● **PROBLEM DETAILS**: Within the listing that follows, reproduce exactly the lines starting at the line with "(254, 638) none" and ending at the line with "[238,675,255,684] eth ->", inclusive, and only those. Pictures are dropped.

Segment Open

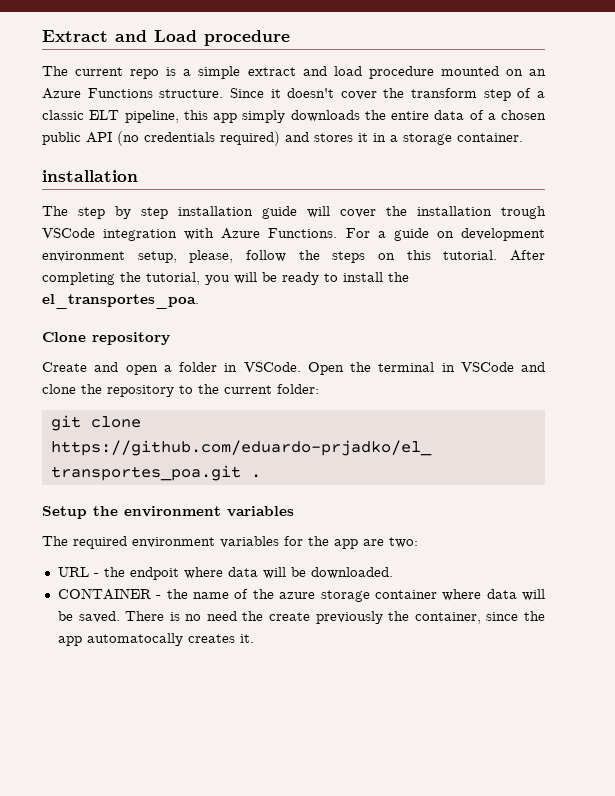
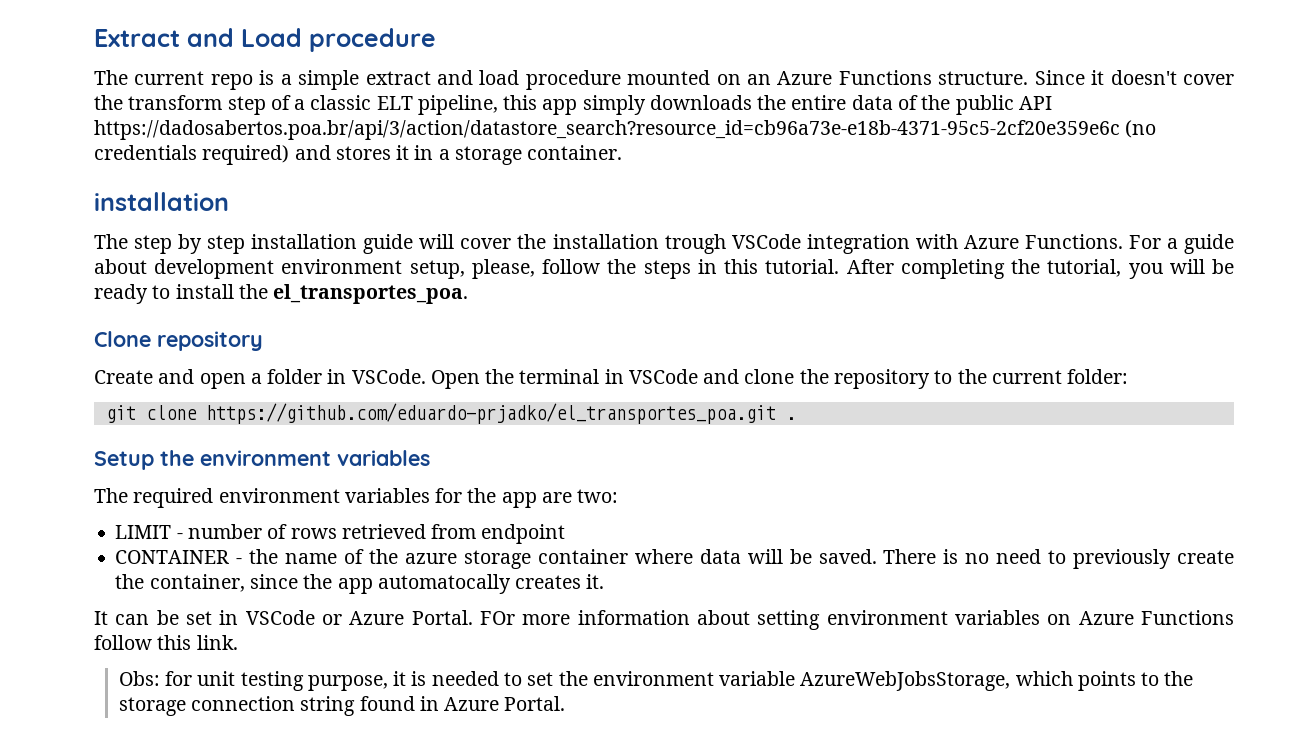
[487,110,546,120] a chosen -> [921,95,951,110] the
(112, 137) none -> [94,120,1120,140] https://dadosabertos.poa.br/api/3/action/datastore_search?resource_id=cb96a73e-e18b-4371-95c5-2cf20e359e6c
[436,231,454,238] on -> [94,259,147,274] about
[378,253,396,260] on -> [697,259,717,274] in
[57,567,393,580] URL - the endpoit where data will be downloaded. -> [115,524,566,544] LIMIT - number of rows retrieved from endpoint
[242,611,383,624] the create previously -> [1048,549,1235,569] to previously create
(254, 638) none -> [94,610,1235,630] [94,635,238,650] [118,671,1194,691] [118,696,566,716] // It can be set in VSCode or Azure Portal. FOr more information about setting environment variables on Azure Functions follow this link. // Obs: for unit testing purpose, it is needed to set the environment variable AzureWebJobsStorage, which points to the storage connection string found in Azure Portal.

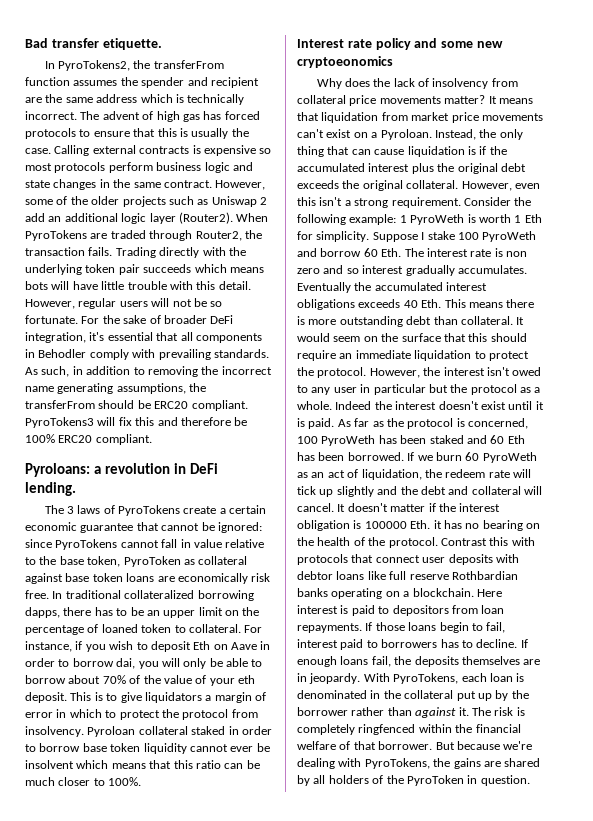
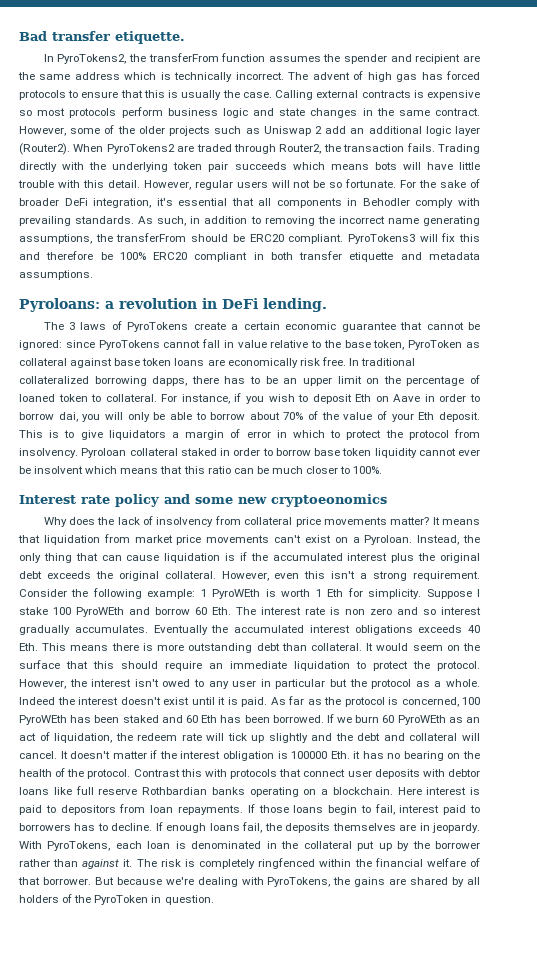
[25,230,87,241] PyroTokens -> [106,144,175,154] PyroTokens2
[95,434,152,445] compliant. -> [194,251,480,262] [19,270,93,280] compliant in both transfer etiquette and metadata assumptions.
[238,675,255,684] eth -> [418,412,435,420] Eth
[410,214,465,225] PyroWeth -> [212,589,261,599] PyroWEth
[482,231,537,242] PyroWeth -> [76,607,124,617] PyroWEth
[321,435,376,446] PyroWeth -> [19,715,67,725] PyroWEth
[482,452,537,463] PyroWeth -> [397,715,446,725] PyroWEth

Segment Closed

● **EXERCISE RESPONSE**:
(254, 638) none -> [94,610,1235,630] [94,635,238,650] [118,671,1194,691] [118,696,566,716] // It can be set in VSCode or Azure Portal. FOr more information about setting environment variables on Azure Functions follow this link. // Obs: for unit testing purpose, it is needed to set the environment variable AzureWebJobsStorage, which points to the storage connection string found in Azure Portal.

[25,230,87,241] PyroTokens -> [106,144,175,154] PyroTokens2
[95,434,152,445] compliant. -> [194,251,480,262] [19,270,93,280] compliant in both transfer etiquette and metadata assumptions.
[238,675,255,684] eth -> [418,412,435,420] Eth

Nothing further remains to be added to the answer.